Advocates: Safety of disabled, in-person workers is critical
Walsh said federal Occupational Safety and Health Administration monitoring to ensure that workplaces provide employees with masks and other protective gear is limited and focused, instead, on obvious non-compliance with safety regulations. “If your workplace is completely ignoring COVID, and having you do everything with no safeguards exactly as before, then, potentially, that would be something to consider reporting to them. They’re great watchdogs. You’re protected against retaliation [if you report a violation to OSHA].”
He said American society’s overall attitudes toward people with disabilities has improved. He hopes that will help lessen employment discrimination, like that outlined in a 2019 brief by University of Chicago researchers who concluded, among other things, that “people with disabilities experience discrimination through both attitudinal and structural barriers to inclusion.”
► Rutgers University researchers examined how remote work further marginalized many disabled workers. Read more …
He continued, citing the relatively fast move to remote work in the pandemic’s earliest stages: “One thing I think COVID is going to do, in the long run, is make it harder for employers to argue that things are undue burdens, because they’ve been running the last year, and it hasn’t been an undue burden. There’s going to be a shift. It’s going to be slow because case law happens one case at a time. But it will come.”
What isn’t changing as speedily is the dialogue around self-disclosure, experts said. Employees with disabilities often hesitate to make that plain to potential employers, but Walsh advises his clients to do so only when they have to make a case for workplace accommodations that they require. “If you need [to disclose to get] the interview, then disclose it then.

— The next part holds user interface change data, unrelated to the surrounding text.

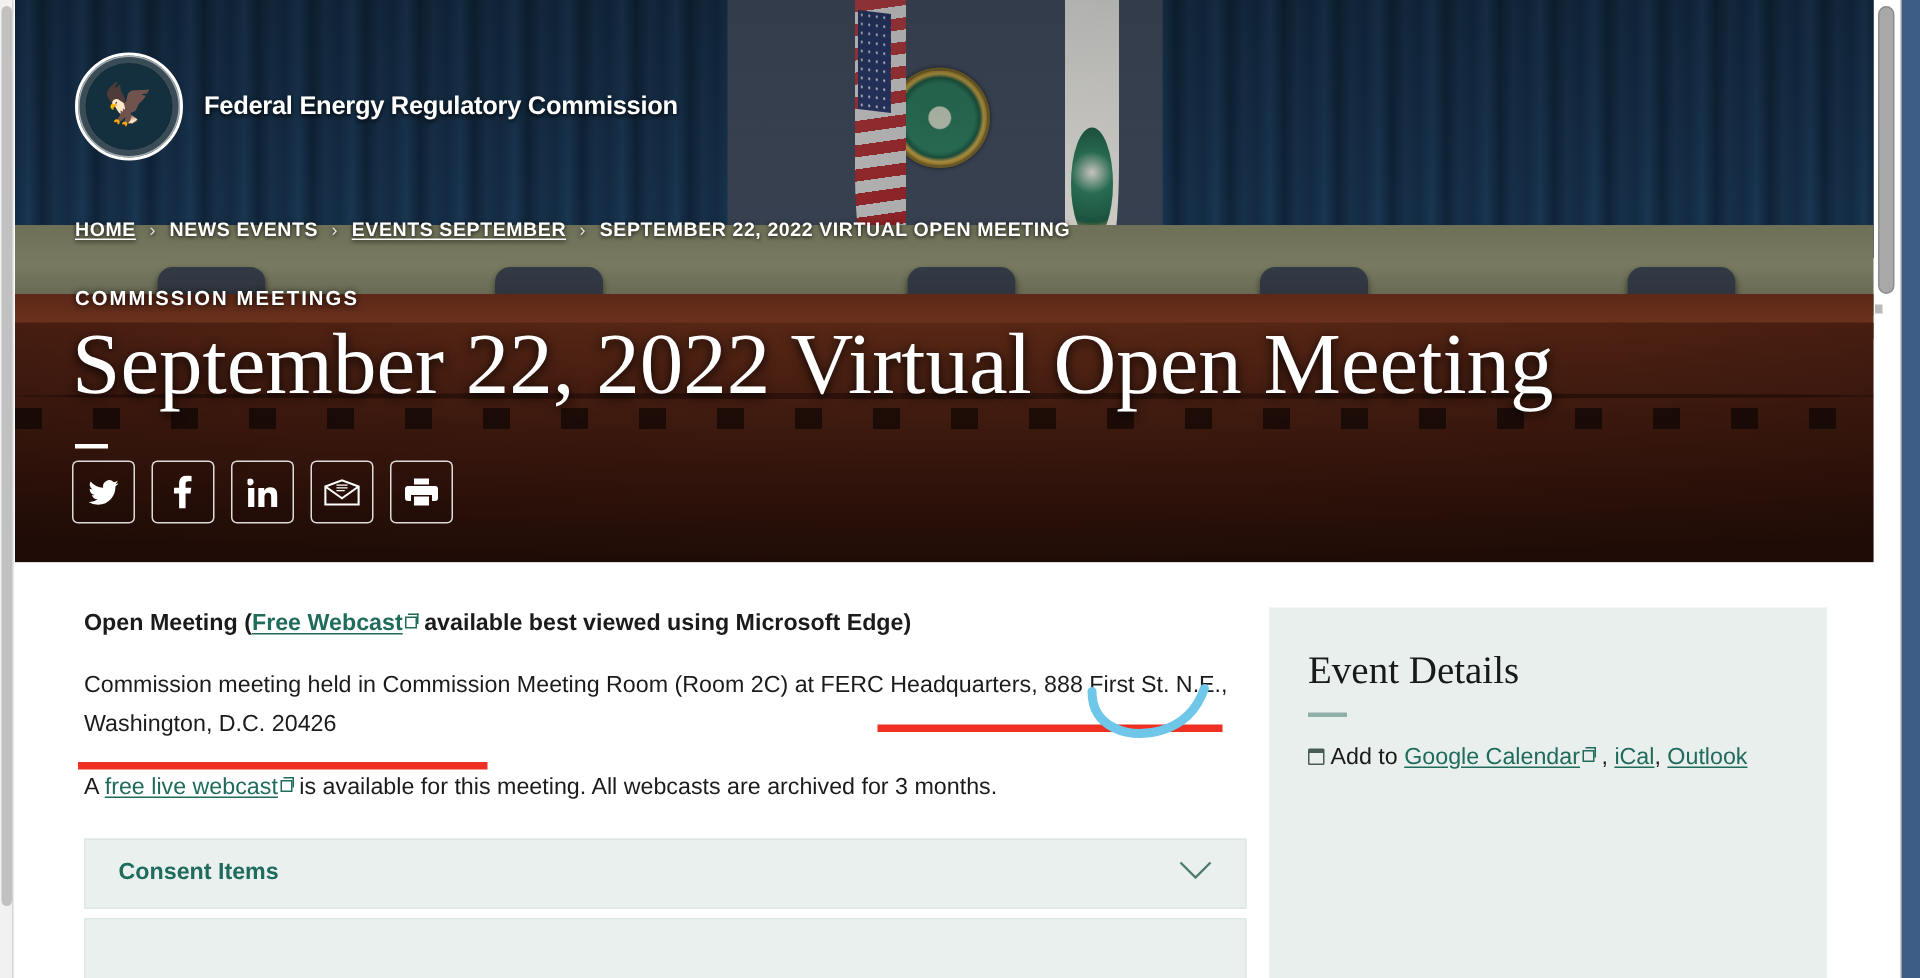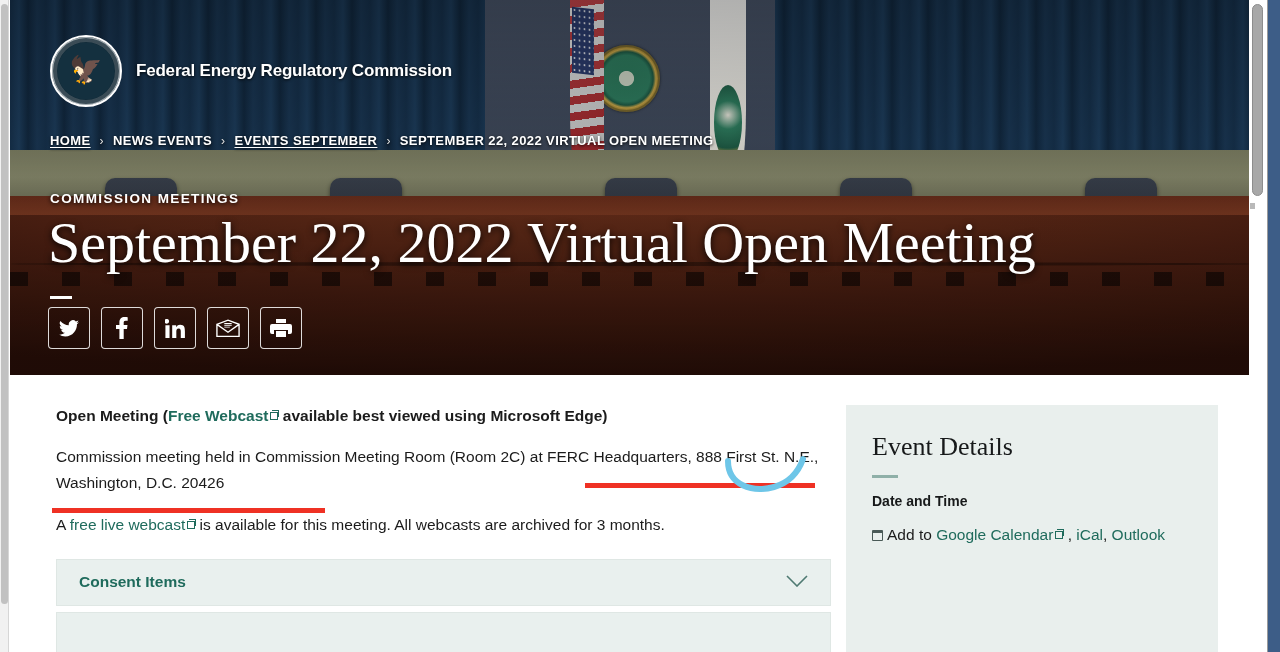--- a/index.html
+++ b/index.html
@@ -189,7 +189,7 @@
 
   
   #breadcrumb {
-    position:absolute; left:40px; top:133px; z-index:5;
+    position:absolute; left:40px; top:145px; z-index:5;
     display:flex; align-items:center; gap:9px;
     font-size:13px; font-weight:bold; color:#ffffff;
     letter-spacing:.4px;

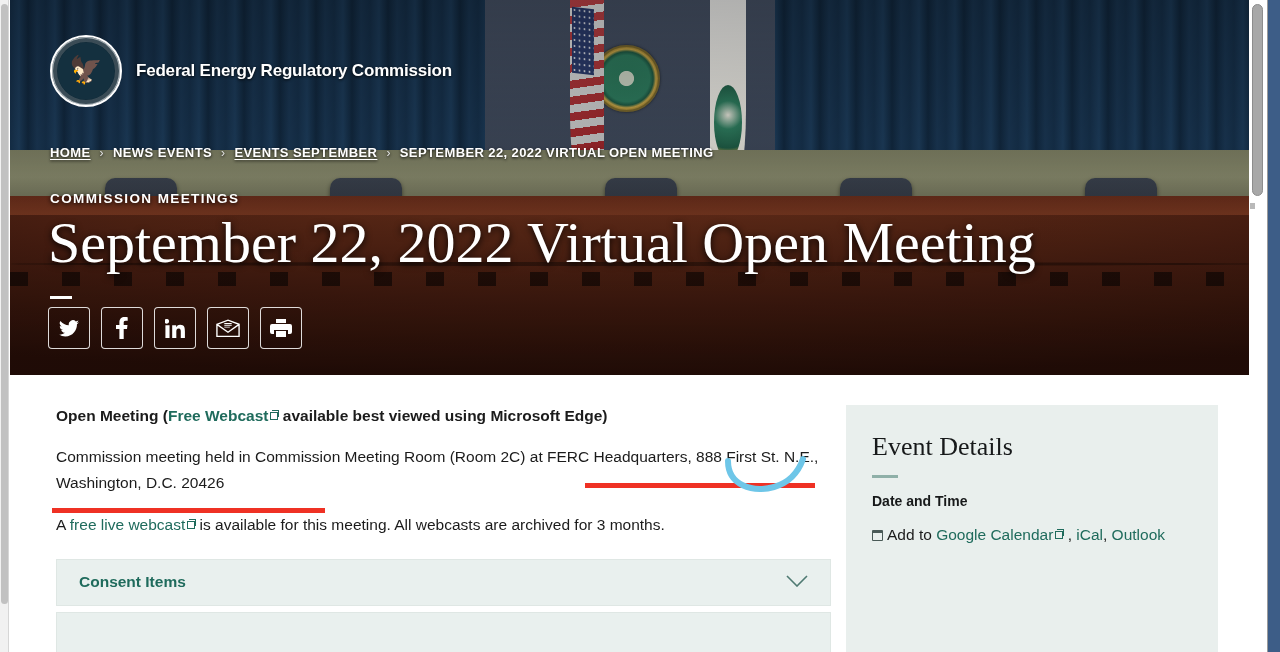--- a/index.html
+++ b/index.html
@@ -249,7 +249,7 @@
     font-size:15.5px; color:#1b1b1b; line-height:1.62; margin-top:17px;
   }
   a.link {
-    color:#1f6b5c; text-underline-offset:2px; cursor:pointer;
+    color:#1f6b5c; text-decoration:underline; text-underline-offset:2px; cursor:pointer;
   }
   .ext {
     display:inline-block; width:8px; height:8px; margin-left:2px;

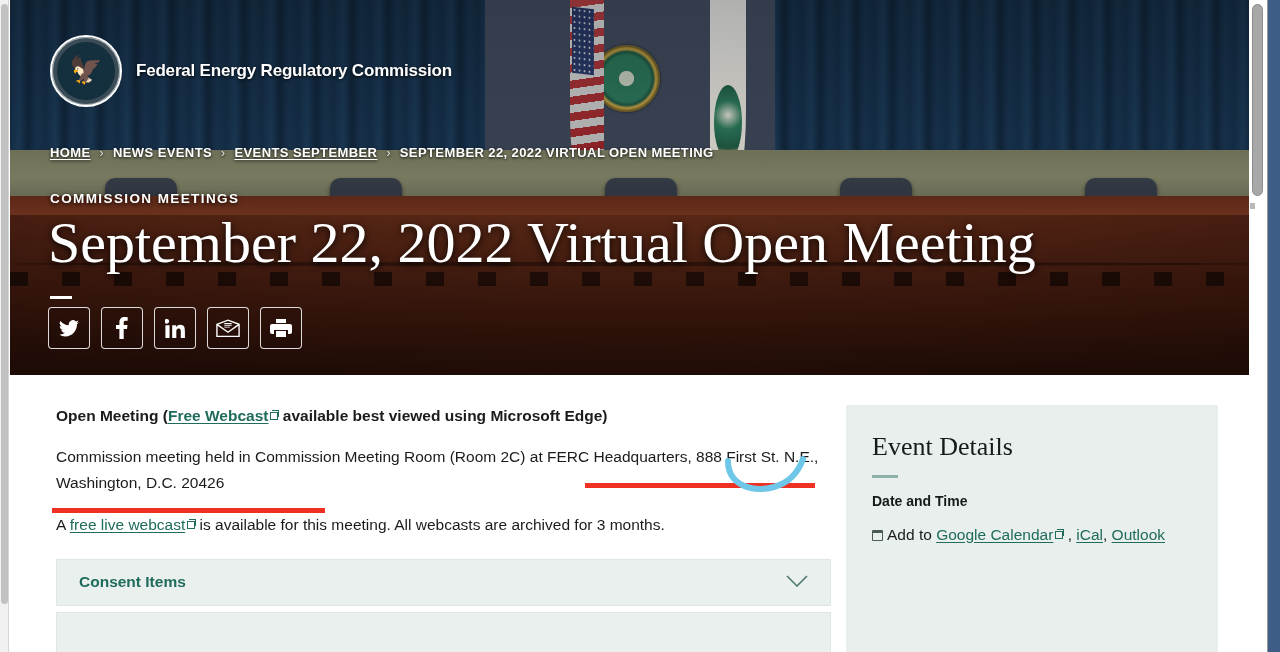--- a/index.html
+++ b/index.html
@@ -445,7 +445,6 @@
         <aside id="sidebar">
           <h2>Event Details</h2>
           <div id="sb-rule"></div>
-          <div class="sb-label">Date and Time</div>
           <div class="sb-add">
             <span class="cal-ico"></span><span>Add to </span><a class="link">Google Calendar</a><span class="ext"></span><span>&nbsp;, </span><a class="link">iCal</a><span>, </span><a class="link">Outlook</a>
           </div>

If you don’t need [to disclose] until after you’re hired and working the job, that’s the time,” he said. “I know things are changing and a lot of companies are embracing diversity, but unfortunately, it’s still dangerous for people with disabilities to disclose.”
Disclosing early on can be advantage when dealing with employers whose diversity, equity and inclusion plans also incorporate people with disabilities, he added.
Cole agrees. She said disclosure is a choice, but argues that workers should be aware of the accommodations they need to do their jobs before accepting offers. She sees helping people become aware of those needs as a key part of the independent living movement.